My day starts with reading the news wrenched down, focusing on ten categories that snooping voters the most equal to a recent poll. I take a deeper swoop into these subjects. It surprised me that approximately twenty-five percent of homeless people are unquestionably employed, but can’t sire housing. I read well-nigh what states and cities are doing to reduce homelessness. My wife and I attended a fundraiser for a local organization that helps provide “sustainable housing, supportive services, and education to families and individuals”. I visited their office to ask well-nigh opportunities to volunteer. I unromantic to be a volunteer and expect to start in November.

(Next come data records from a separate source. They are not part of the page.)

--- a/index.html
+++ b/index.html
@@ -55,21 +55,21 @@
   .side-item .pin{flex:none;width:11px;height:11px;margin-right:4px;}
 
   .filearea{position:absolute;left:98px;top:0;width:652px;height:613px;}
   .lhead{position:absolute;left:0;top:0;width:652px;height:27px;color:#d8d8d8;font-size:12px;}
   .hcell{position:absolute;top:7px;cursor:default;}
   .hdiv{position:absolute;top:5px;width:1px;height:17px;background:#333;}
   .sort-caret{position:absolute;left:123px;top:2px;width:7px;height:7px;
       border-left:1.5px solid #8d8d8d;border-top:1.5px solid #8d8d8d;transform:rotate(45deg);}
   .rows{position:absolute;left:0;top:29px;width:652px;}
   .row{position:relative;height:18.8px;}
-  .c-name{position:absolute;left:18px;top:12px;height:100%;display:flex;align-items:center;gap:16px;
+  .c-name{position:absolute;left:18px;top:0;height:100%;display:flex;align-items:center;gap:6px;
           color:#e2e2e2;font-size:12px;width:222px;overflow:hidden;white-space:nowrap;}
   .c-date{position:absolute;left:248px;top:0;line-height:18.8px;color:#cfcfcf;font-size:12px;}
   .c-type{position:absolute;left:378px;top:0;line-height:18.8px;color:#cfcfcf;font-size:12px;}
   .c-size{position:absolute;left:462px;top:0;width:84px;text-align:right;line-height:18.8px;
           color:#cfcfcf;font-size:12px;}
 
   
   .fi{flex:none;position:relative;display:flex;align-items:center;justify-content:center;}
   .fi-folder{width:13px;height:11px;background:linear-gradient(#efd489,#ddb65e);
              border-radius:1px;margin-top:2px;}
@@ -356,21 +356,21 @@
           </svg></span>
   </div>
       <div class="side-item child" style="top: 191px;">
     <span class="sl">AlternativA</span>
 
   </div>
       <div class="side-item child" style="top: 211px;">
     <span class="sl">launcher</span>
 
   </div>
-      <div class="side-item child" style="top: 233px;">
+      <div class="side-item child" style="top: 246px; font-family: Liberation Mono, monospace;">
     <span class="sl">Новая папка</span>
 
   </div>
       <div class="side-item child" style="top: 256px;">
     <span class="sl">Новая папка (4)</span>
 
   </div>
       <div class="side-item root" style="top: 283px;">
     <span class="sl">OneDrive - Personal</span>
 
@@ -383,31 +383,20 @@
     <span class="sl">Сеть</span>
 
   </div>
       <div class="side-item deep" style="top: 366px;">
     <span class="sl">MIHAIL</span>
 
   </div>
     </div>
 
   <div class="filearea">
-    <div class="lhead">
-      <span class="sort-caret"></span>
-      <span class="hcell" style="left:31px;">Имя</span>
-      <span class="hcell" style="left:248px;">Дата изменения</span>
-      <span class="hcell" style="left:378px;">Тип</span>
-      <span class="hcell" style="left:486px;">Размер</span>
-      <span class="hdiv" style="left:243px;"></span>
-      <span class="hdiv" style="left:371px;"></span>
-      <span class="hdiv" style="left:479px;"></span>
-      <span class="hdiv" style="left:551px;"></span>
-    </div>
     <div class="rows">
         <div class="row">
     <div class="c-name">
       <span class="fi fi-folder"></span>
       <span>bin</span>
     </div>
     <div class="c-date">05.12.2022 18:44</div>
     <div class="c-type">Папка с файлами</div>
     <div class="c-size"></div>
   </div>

My goals have reverted somewhat. Turning over long-term investment buckets to financial advisors shifted my interests to other goals. I have reassessed what remains on my list and reprioritized it. The list is still valid, and I will protract to work on it.
THE GOOD LIFE IN RETIREMENT
I have lived overseas for thirteen years, and traveling upalong is not a priority. What appeals to me is to visit places nearby. This month, I went to a national park to see the aspen leaves waffly color. I am currently reading a history typesetting of Colorado, which enriches travel to nearby places.
My map of the good life in retirement is not so variegated from what I envisioned a year ago. I had thought it out well. I have reprioritized my goals loosely as follows based on the time that I expect to spend, some of which overlap. I am updating the details for each of the categories.
- Family
- Health/Gym
- Volunteering
- Reading quality books
- Following current events and news
- Home improvements, maintenance
- Exploring Colorado and nearby states,
- Nature trails and scenic drives
- Parks, museums, and culture
- Social
- Retirement planning/investing/financial literacy
- Visiting interesting restaurants/breweries/wineries
This skillet list forms my map of the good life in retirement.